*WORK ITEM:* Your task is to filter the entries and copy every line containing the string "inset".

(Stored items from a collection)
[Start of section]

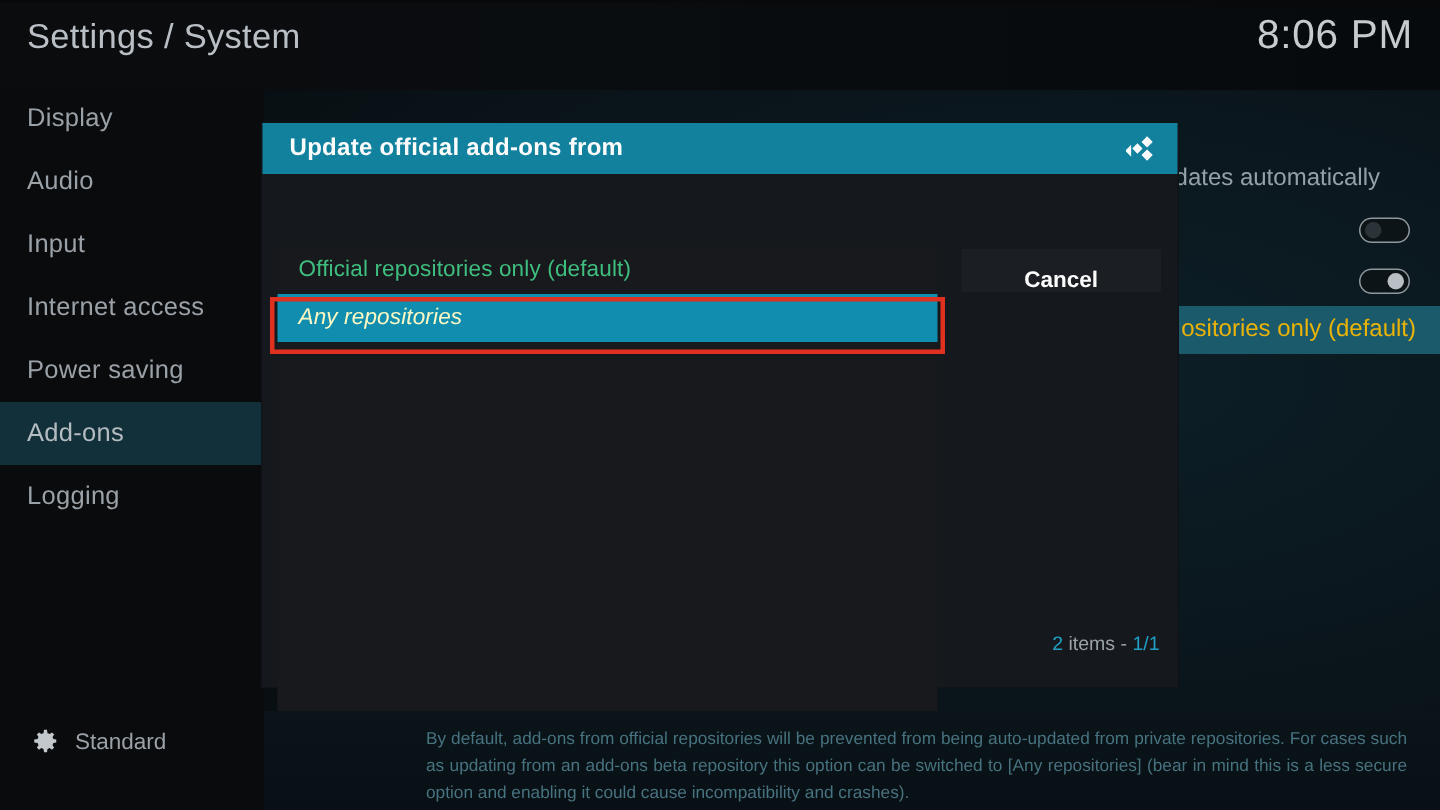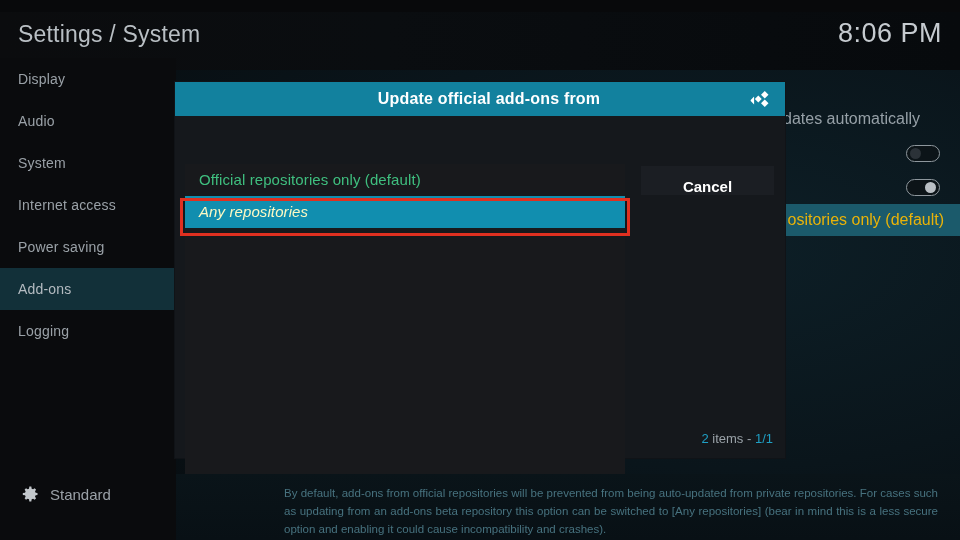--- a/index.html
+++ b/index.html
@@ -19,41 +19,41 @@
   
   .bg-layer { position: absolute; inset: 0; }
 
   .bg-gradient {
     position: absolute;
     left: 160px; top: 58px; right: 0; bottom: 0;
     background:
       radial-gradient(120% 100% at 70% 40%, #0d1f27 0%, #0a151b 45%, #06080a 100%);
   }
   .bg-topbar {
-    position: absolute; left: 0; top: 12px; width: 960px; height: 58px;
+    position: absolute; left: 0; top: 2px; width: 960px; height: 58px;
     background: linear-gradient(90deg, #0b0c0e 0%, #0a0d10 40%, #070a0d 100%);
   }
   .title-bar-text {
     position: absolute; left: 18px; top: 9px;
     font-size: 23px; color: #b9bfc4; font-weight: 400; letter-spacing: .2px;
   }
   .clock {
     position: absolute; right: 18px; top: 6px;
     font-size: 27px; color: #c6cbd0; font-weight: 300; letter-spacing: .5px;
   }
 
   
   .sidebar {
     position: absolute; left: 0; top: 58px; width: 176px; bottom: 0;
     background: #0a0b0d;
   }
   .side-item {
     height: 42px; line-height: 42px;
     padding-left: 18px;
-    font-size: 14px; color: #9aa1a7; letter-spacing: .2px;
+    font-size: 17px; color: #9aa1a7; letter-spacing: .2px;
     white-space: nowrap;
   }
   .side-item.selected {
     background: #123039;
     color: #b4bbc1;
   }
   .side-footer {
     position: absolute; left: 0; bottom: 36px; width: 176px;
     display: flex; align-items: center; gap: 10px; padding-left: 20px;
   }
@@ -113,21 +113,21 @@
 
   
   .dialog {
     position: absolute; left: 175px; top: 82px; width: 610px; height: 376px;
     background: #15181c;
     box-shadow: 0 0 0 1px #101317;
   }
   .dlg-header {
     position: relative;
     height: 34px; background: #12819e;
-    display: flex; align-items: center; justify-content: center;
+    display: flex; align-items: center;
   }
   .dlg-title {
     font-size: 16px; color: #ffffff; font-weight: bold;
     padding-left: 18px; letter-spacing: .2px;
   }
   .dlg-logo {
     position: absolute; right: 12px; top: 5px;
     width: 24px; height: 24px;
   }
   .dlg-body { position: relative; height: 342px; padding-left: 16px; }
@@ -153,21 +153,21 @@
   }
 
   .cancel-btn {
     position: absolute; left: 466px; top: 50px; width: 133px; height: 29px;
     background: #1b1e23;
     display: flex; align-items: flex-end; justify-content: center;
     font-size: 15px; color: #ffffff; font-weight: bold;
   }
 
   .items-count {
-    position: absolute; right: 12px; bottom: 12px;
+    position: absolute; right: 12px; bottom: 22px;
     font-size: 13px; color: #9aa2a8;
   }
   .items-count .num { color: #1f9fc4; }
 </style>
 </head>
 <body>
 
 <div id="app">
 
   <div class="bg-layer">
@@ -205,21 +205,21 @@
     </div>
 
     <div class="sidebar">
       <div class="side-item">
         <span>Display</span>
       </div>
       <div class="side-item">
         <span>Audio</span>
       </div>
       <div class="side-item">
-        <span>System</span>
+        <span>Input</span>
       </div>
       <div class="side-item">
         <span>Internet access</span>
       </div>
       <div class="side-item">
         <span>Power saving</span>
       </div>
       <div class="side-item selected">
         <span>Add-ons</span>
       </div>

[End of section]
[Start of section]

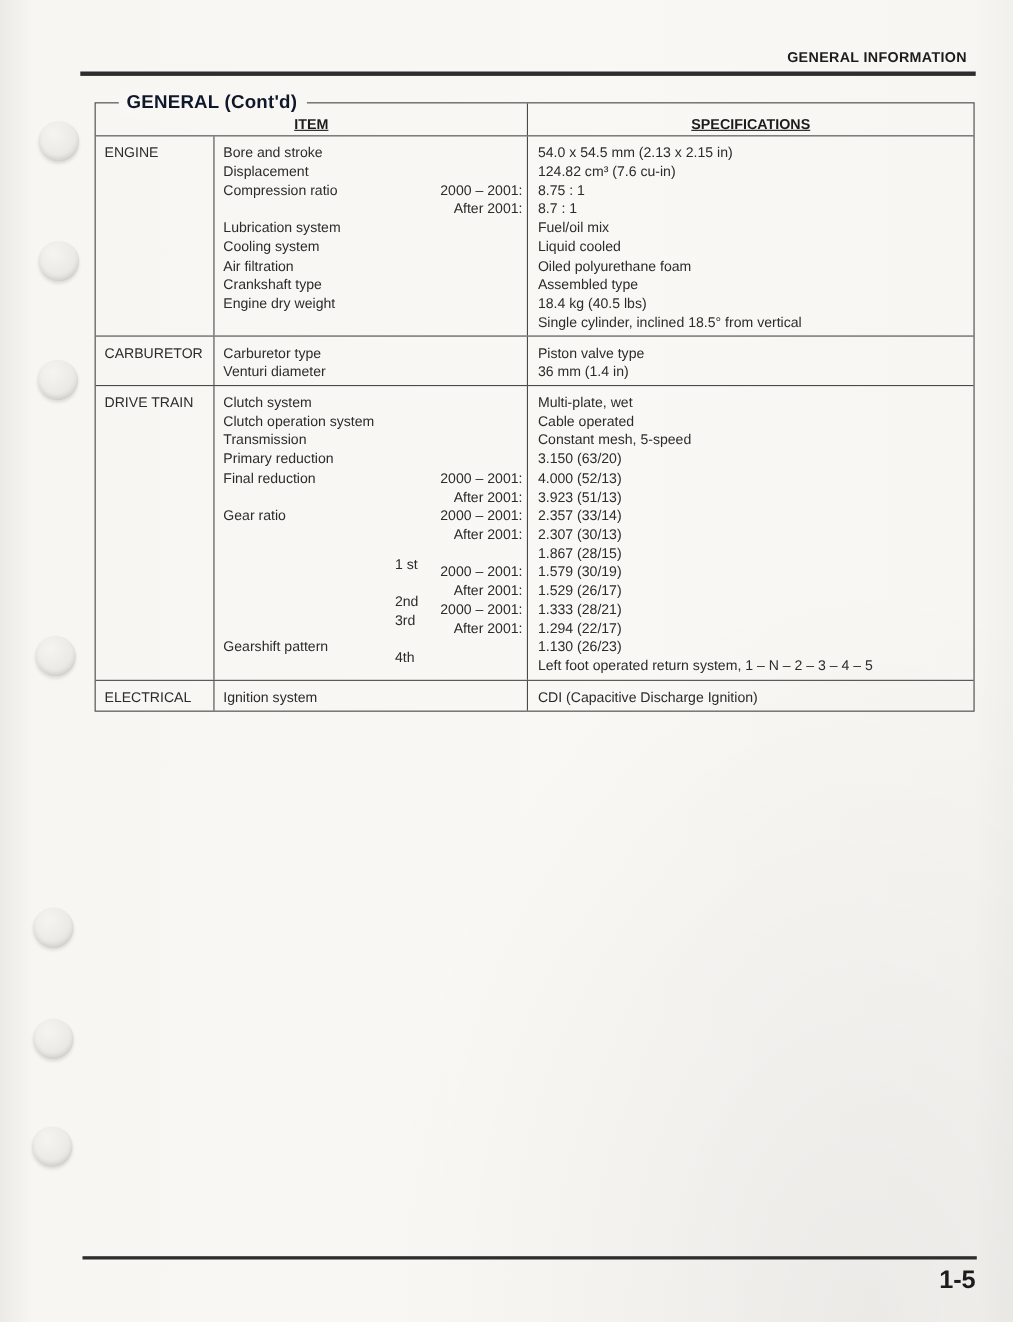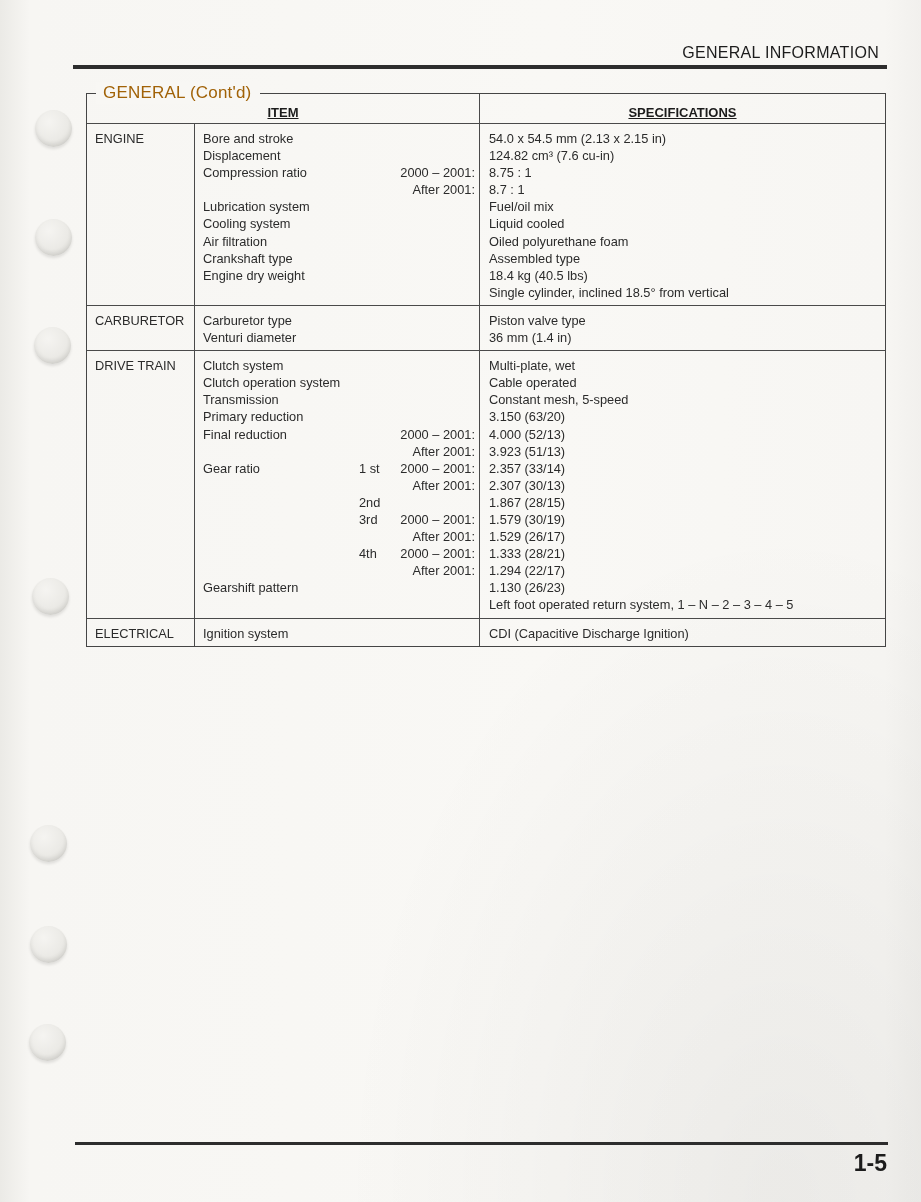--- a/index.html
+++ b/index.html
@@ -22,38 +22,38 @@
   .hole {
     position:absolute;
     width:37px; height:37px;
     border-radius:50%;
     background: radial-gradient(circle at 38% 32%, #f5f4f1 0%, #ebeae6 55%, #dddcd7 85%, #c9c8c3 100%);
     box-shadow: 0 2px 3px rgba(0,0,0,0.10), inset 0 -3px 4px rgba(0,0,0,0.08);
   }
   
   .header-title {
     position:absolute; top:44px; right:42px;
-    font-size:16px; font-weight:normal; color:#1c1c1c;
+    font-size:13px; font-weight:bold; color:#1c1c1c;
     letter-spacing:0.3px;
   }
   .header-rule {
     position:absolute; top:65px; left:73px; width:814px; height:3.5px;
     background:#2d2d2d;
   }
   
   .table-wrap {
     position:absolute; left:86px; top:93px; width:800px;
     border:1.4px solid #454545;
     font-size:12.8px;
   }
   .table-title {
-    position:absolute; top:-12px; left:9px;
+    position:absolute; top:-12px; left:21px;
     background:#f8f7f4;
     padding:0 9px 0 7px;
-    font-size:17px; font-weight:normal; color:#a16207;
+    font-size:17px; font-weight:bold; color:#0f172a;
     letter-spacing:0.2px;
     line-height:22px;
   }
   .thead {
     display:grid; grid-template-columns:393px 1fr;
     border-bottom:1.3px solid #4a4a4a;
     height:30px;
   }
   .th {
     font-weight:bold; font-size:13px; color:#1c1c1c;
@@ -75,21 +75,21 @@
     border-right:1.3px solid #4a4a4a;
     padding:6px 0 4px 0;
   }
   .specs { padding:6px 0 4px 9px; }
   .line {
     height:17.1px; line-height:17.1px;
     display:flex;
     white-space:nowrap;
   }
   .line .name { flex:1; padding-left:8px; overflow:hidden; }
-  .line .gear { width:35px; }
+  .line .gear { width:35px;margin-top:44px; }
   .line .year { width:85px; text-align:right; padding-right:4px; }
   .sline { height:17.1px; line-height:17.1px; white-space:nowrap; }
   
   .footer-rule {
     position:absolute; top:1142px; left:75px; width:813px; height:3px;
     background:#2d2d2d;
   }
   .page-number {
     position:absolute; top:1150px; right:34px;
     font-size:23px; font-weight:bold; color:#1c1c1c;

[End of section]
[Start of section]

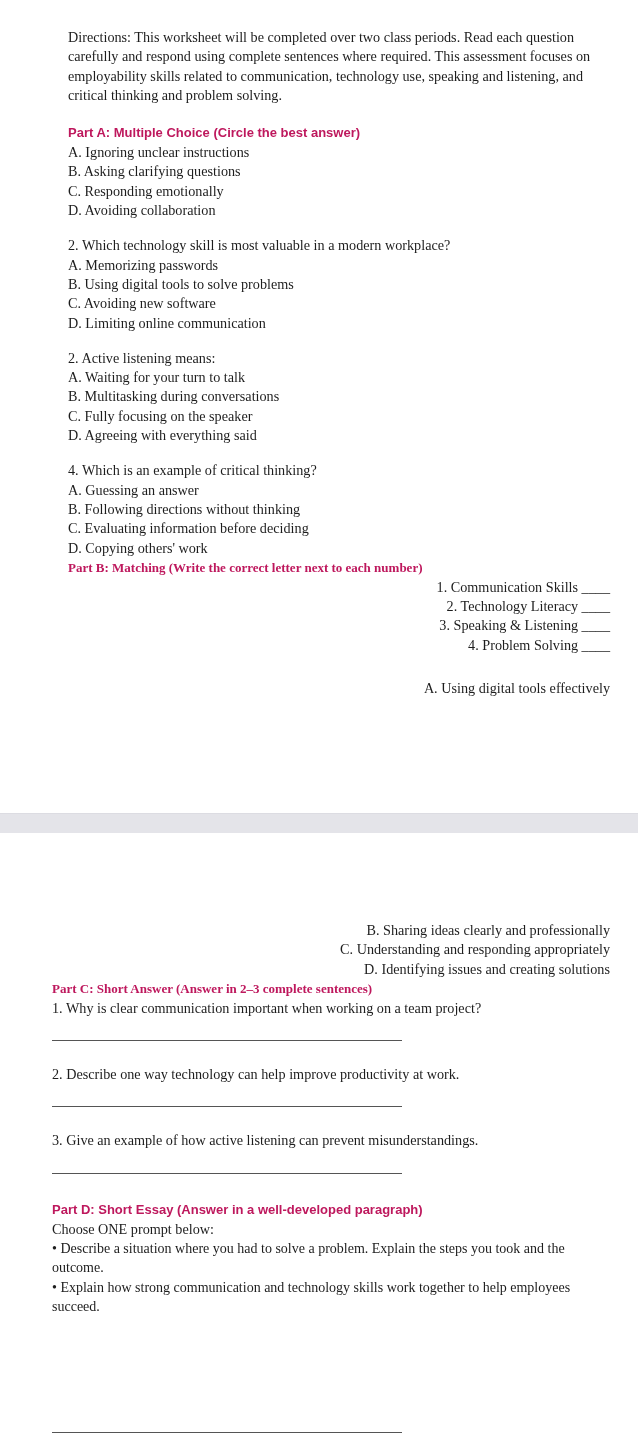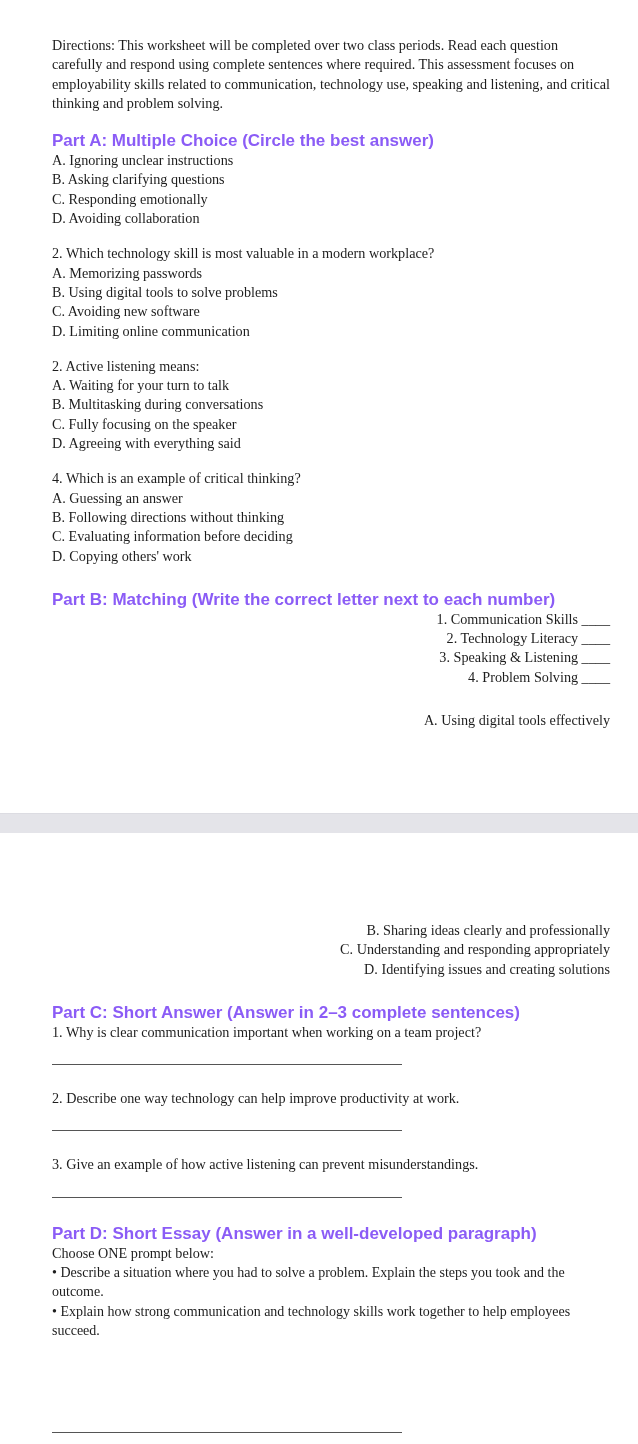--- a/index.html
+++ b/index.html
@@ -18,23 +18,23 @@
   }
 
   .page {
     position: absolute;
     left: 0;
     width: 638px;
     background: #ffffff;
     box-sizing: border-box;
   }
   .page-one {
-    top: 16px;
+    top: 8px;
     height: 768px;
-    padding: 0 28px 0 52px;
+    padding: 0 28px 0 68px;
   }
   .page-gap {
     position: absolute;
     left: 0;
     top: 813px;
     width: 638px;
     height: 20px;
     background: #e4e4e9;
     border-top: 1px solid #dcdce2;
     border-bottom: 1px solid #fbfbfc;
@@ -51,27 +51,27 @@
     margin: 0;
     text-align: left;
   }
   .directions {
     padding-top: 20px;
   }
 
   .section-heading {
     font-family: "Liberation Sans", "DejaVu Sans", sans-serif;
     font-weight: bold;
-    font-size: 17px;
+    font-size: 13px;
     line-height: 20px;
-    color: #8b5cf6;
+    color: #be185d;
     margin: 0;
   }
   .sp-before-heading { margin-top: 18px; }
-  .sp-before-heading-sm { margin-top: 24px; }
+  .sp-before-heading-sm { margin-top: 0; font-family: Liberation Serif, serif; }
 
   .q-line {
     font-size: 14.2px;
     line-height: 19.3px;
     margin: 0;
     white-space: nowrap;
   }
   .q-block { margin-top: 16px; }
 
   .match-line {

[End of section]

*FINISHED EXERCISE:*
   .bg-layer { position: absolute; inset: 0; }
     box-shadow: 0 2px 3px rgba(0,0,0,0.10), inset 0 -3px 4px rgba(0,0,0,0.08);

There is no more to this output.